Important Horneyan (Neo-Freudian) Terminology
Basic Anxiety: Infants and young children are highly independent upon their parents not just for survival, but for a sense of psychological security. If the infant (child) senses that they are loved, and protected, their safely needs are met. Under less than desirable circumstances, children feel intensely vulnerable and helpless, especially in the absences of adequate parenting, and such circumstances produce “basic anxiety”…which Horney describes as “the feeling of being isolated and helpless in a potentially hostile world”. Includes three major components: Helplessness, Aggressiveness, and Detachment resulting from pathogenic family influences during childhood. HORNEY
Basic Hostility: Feelings of anger in young children toward their parents, which must be repressed. HORNEY
Real Self: the vital center of the individual as they really are, with both shortcomings and potential for personal growth. HORNEY
Ideal Self: That which a person wishes they could be, and thinks they should be. In healthy individuals, the real self and the ideal self more or less coincide, but in the maladjusted or maladaptive individual, they are separated with a significant disparity between the two. In extreme cases, alienation may occur in which the person may abandon their real self for the sake of the ideal self. HORNEY
Collectivism: In some cultures, the predominant values of social cooperation and group goals. HORNEY
Individualism: In many Western cultures, the predominant values of individual goals and individual achievement (as contrasted with those cultures with shared goals and cooperation). HORNEY
Idealized (Self) Image: A misconception about one’s personality that is often used to conceal a despised real self or avoid difficult and painful inner conflicts (between “incompatible” orientations of one’s personality). HORNEY
Compartmentalization: A mechanism of adjustment in which incompatible behaviors are not simultaneously recognized; HORNEY
Cynicism: A mechanisms of adjustment in which the moral values of a culture or society are rejected. HORNEY
Elusiveness: A mechanism of adjustment in which a person refuses to make commitments to anyone or anything, avoids close personal relationships, and/or refuses to commit to an opinion, an action, a group, or a relationship (thus avoiding responsibilities).
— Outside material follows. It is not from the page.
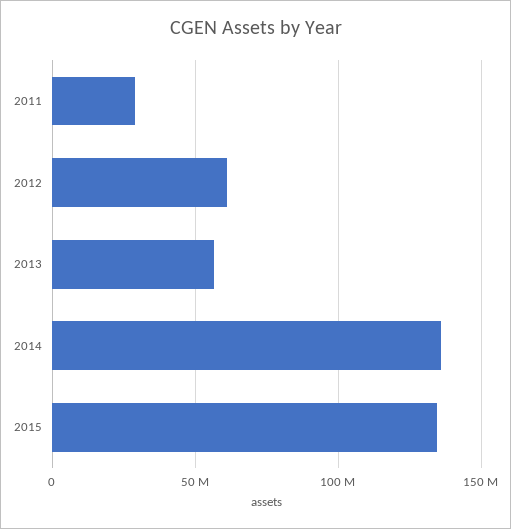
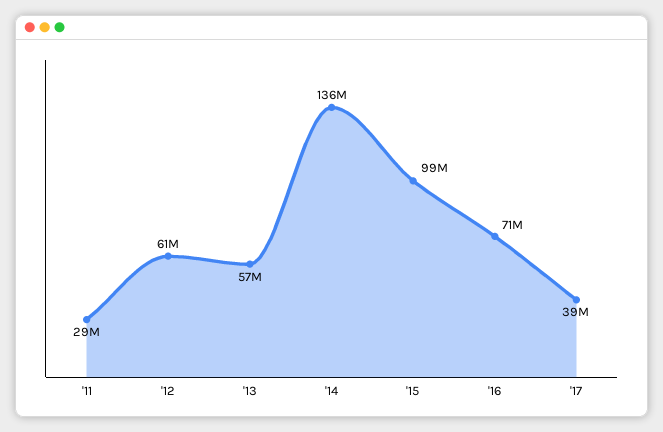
2015: 135000000 -> 99000000
'16: none -> 71000000
'17: none -> 39000000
HORNEY
Excessive Self-Control: A mechanisms of adjustment in which employed as a technique for avoiding one’s own emotions. HORNEY
Externalization: Experiencing Intrapsychic processes as occurring outside oneself: a mechanism of adjustment in which conflicts are “projected” outside. HORNEY
Rationalization: A mechanism of adjustment by which a persons behavior are explained in a socially acceptable way. HORNEY
Tyranny of the Shoulds: A set of inner “demands” to live up to (i.e. the idealized self-image). HORNEY
Womb Envy: A set man’s jealousy and envy regarding a woman’s reproductive capacity (i.e. her ability to bear and nurse children) HORNEY
Claims: Unrealistic demands and expectations that the neurotic imposes on other people. HORNEY
Glory: Grandiose feelings of triumph because one appears to have fulfilled the demands of the idealized image. However, the neurotic quest for glory is compulsive and insatiable. HORNEY
Neurotic Conflict: An unconscious Intrapsychic clash between healthy and neurotic drives, or between opposing neurotic drives. HORNEY
Self-contempt (self hate): Hating one’s true abilities, feelings, and wishes because they differ from (and seem much worse than) the glorious idealized image. HORNEY
Self realization: Developing one’s healthy innate potentials and abilities. HORNEY
Tricotomy of Social Movement:
Three characteristics interpersonal “orientations of personality”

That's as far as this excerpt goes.